* _Task_
Nothing but a number is wanted: the count of lines in the records below that include "shipping".
[Opening Extracted data section]
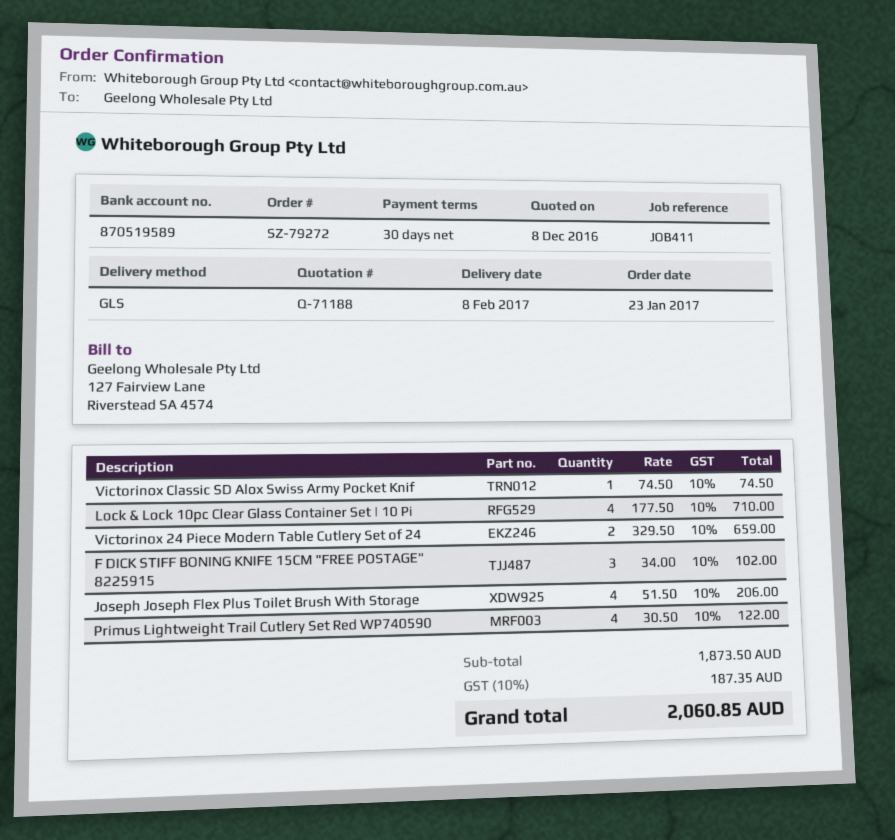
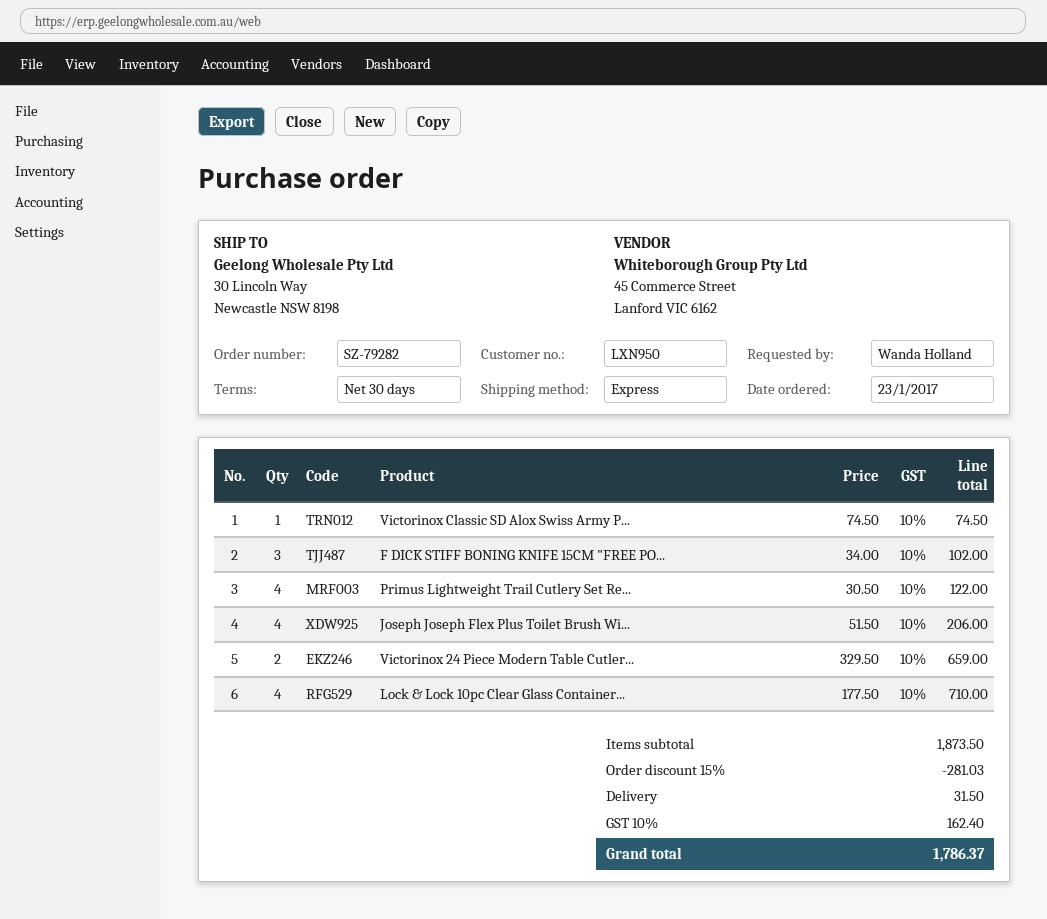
order number: SZ-79272 -> SZ-79282
shipping method: GLS -> express
discount: none -> 15% = 281.03
shipping: none -> 31.50
tax: 10% = 187.35 -> 10% = 162.40
total: 2060.85 -> 1786.37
[Closing Extracted data section]
* _Problem solution_
2